Tre libri rivoluzionari sull’Amore

Fino a un po’ di tempo fa, le mie convinzioni sull’amore erano legate all’idea romantica della relazione di coppia, in cui lui e lei dovevano essere complementari, andare sempre d’accordo, dare all’altro affetto e accettazione in cambio di attenzioni e protezione, e devo ammettere che molte delle conclusioni a cui ero arrivata, le avevo costruite a partire da quello che avevo potuto imparare negli anni, a base, tra le altre cose, di favole Disney, film di Hollywood e canzoni “d’amore” che invece di amore cantano di dipendenza, delusioni, separazioni, eccetera. Ah, e poi tutto il filone di poesia tipo “Dolce Stil Novo” in cui lui idealizza lei, e ne fa un oggetto di desiderio di natura divina e non umana. Tutte idee comprate e date per buone, su cui basare una serie di aspettative che ovviamente non hanno quasi nulla a che fare con la vita reale.
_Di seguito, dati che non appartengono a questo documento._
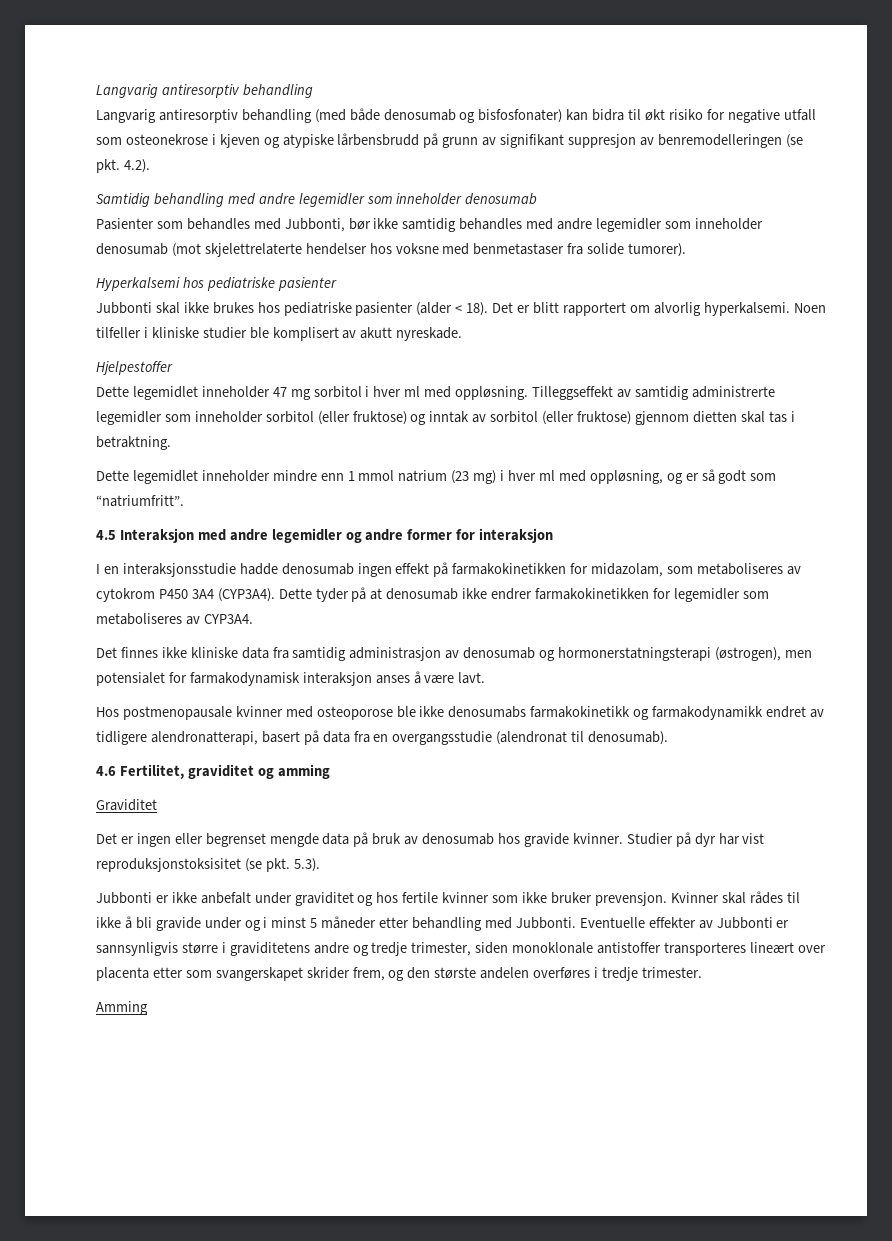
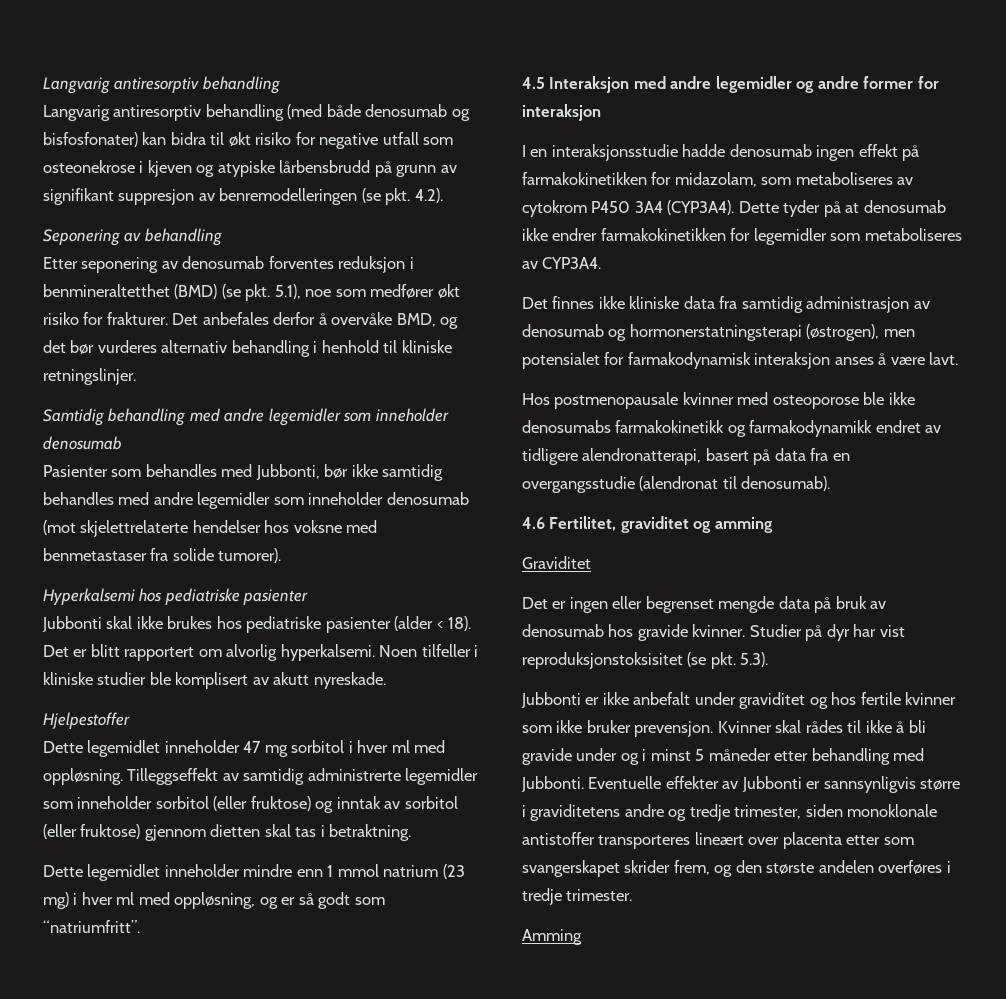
+ Seponering av behandling
+ Etter seponering av denosumab forventes reduksjon i benmineraltetthet (BMD) (se pkt. 5.1), noe som medfører økt risiko for frakturer. Det anbefales derfor å overvåke BMD, og det bør vurderes alternativ behandling i henhold til kliniske retningslinjer.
Ora che si avvicina San Valentino si torna a proporre tutta una quantitá di luoghi comuni, ma a me piacerebbe farti un regalo diverso, e parlarti di tre libri che hanno messo in discussione l’amore “pensato” fino a quel punto nella mia vita, ed hanno rappresentato un cambiamento nel mio modo di vivere le relazioni.

P1380717Il primo è un romanzo di Elif Shafak, The Forty Rules of Love,  tradotto in italiano come “Le Quaranta Porte”. Una storia contemporanea intrecciata con la relazione tra il poeta Rumi e il saggio sufí Shams Tabrizi, oltre ade essere avvincente apre spazi di riflessione su quello che si intende come amore nel mondo occidentale ed il concetto piú profondo dell’amore per questi personaggi di riferimento della cultura mediorientale.

Est, Ovest, Sud o Nord, fa poca differenza. Non importa la destinazione, l’importante è che fai di ogni viaggio un viaggio dentro di te. Se viaggi dentro di te, viaggerai in tutto il mondo e oltre.
(Elif Shafak)

P1380720Il secondo libro che mi ha fatto cambiare alcune convinzioni, è Man-Woman: the Dance of Energies , di Osho. Descrive l’amore come una danza di energie, l’immagine è molto potente e fa crollare preconcetti come “ti conosco benissimo quindi non mi deluderesti mai” o “è importante avere una relazione”. Dá spazio alla molteplicità delle forme di amore, al fluire, al continuo mutamento della persona che abbiamo accanto, all’apertura a scoprire ogni giorno in essa un aspetto differente. Per chi crede che le relazioni di lunga durata siano noiose 🙂

L’uomo con cui avete dormito ieri sera, tornate a guardarlo in viso la mattina. Non è piú la stessa persona, da quanto è cambiato. I mobili nella stanza sono gli stessi, ma le persone, l’uomo e la donna non sono mai gli stessi. Esplorate nuovamente, cominciate da capo. Questo è quello che intendo dire con “entrate in relazione”. (Osho)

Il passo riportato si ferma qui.